Trump opened his post-summit press conference with a bizarre propaganda film he said the U.S. produced for Kim. It made Kim look like the god-king he believes he is, and North Korea seem like a booming, successful nation instead of a stagnant, totalitarian prison run by a ruthless crime family.
Trump called Kim “very talented,” which naturally led a reporter to ask him why he was so effusive, considering Kim’s history. He murdered rivals — including a brother and uncle — and starved his people. Kim imprisons and executes anyone he deems disloyal and uses state media, propaganda and hunger to keep his subjects in a catatonic state of despair. Given these facts, the reported asked, why call him “very talented?”

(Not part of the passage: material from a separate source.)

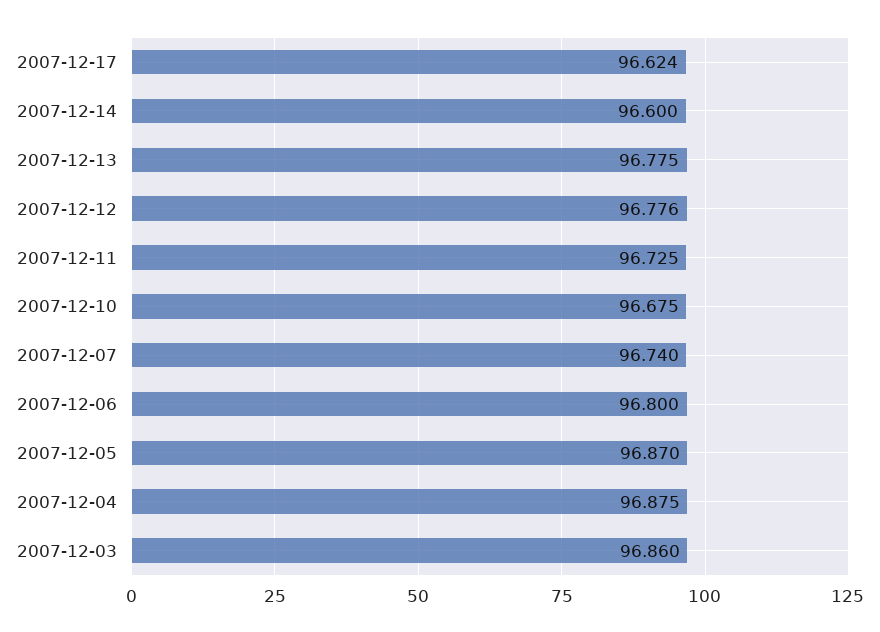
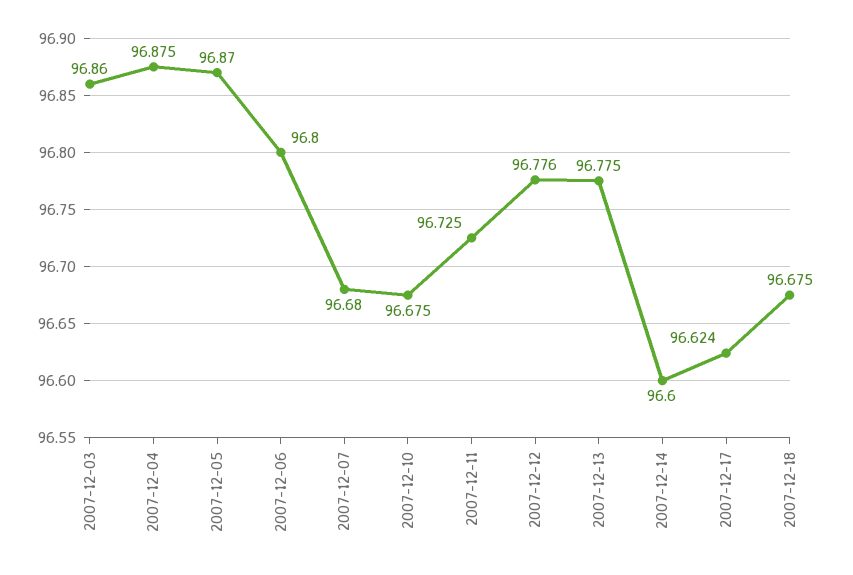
2007-12-07: 96.74 -> 96.68
2007-12-18: none -> 96.675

“Well, he is very talented,” Trump responded, citing Kim’s success as a dictator. “Anyone who takes over a situation like he did at 26 years of age and is able to run it and run it tough” is worthy of a respect, admiration, and a handshake from the President of the United States.
Like Putin, Kim has the absolute power Trump craves. At the outset of his presidency, he said the job would be “a lot easier” if he had the absolute power of a dictator. He said it like he was joking, but he meant every word.
Trump is very talented in that regard.